Rest In Peace To Kool DJ AJ Scratch
Rest In Peace To Hip-Hop Pioneer & Kurtis Blow Affiliate Kool DJ AJ
On Kurtis Blow’s seminal 1984 album Ego Trip, he made a cult-favored jam in AJ Scratch. Featuring his crisp scratches and personal story, that song’s namesake, Kool DJ AJ, has passed away. In addition to his longtime role as Blow’s DJ, Kool DJ AJ is known for his work behind the wheels for Chief Rocka Busy Bee. A pivotal Manhattan, New York Hip-Hop figure since the 1970s, AJ would retain his post at the turntables into the 2010s. Originally born in Manhattan’s Lower East Side, AJ would spend time in Jacksonville, Florida before relocating to New York City’s South Bronx section in 1975. In a 2006 interview with Troy L. Smith and Tha Foundation, AJ recalled enlisting in the US Army, and being stationed in Georgia. Additionally, the comprehensive interview examines A.J.’s history as a promoter alongside Hip-Hop pioneers DJ Kool Herc and Pete “DJ” Jones, before DJ’ing in his own right under the tutelage of Luvbug Starkski.

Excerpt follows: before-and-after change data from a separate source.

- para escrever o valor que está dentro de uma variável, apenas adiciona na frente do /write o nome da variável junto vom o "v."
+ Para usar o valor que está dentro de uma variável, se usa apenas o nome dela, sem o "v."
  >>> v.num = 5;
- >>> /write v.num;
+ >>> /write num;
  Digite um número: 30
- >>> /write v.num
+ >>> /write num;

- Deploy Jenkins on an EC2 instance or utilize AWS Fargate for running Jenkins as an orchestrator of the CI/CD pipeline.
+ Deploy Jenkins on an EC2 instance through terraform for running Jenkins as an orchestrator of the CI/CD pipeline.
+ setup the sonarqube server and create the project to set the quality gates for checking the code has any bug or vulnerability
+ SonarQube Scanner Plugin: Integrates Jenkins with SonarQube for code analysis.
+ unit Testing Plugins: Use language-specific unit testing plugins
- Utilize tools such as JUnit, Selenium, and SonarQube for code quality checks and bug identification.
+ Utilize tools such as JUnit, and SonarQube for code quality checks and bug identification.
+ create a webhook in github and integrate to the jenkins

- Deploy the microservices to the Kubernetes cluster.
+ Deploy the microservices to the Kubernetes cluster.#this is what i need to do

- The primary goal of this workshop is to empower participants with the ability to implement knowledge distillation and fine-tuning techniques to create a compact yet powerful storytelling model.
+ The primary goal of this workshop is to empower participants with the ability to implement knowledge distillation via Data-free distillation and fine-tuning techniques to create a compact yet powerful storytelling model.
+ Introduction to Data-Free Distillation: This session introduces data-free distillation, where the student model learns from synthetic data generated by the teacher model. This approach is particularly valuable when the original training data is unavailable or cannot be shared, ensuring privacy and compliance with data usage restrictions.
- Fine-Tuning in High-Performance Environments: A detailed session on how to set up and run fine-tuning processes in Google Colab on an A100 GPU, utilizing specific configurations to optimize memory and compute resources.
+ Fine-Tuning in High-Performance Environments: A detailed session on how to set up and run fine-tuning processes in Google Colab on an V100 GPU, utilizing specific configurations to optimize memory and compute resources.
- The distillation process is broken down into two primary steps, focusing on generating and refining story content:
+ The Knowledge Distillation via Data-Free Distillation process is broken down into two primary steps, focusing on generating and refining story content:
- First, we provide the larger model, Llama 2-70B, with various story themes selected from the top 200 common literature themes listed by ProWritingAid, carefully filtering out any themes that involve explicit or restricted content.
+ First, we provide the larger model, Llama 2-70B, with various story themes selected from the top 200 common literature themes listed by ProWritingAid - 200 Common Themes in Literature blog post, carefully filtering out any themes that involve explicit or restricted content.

Before becoming a fixture with Kurtis Blow, Kool DJ AJ famously helped break the Harlem, New York MC’s records in the scene, notably 1979’s Christmas Rappin’. In the same 2006 interview, AJ claimed he wrote one of Blow’s biggest hits, If I Ruled The World — a song he said he penned with Busy Bee in mind.
“I wrote it for Busy Bee, but he couldn’t perform it. He couldn’t rock that shit. Somebody hit me up on MySpace and said they remember when we were in the studio with Busy Bee trying to do If I Ruled The World. He couldn’t fit it. Or it didn’t fit him! So I took it back. Then I tried to sell it to Run-DMC. Russell [Simmons] kept saying that’s a song for a solo artist. That’s not for two people.” He continued, “I even tried to sell it to [Grandmaster] Melle Mel. (Sugar Hill Records CEO) Sylvia Robinson said no, she didn’t want to give me any money.” The song would gain new recognition in the mid-1990s, when Nas re-purposed its chorus and structure in a It Was Written hit of his own. In that same interview, he explained getting down with Hip-Hop’s first gold album-maker, Kurtis Blow. “I met him through Russell Simmons. I broke up with this girl and it hit me hard so I started using [drugs] big time, and one of the spots I used to hang out at was the Disco Fever. I used to be a member of that back room. Russell was back there one night doing his thing. He was like, ‘Kurtis Blow is looking for a DJ and he is about to go on tour with Rick James to Europe.’ By this time Kurtis Blow is touring with people like James Brown, Bob Marley, Commodores, Kool & The Gang, so Russell is telling me he needs a DJ with a name. He said, ‘AJ, you would fit right in.’” AJ and Blow would remain a fixture together throughout the early and mid-1980s.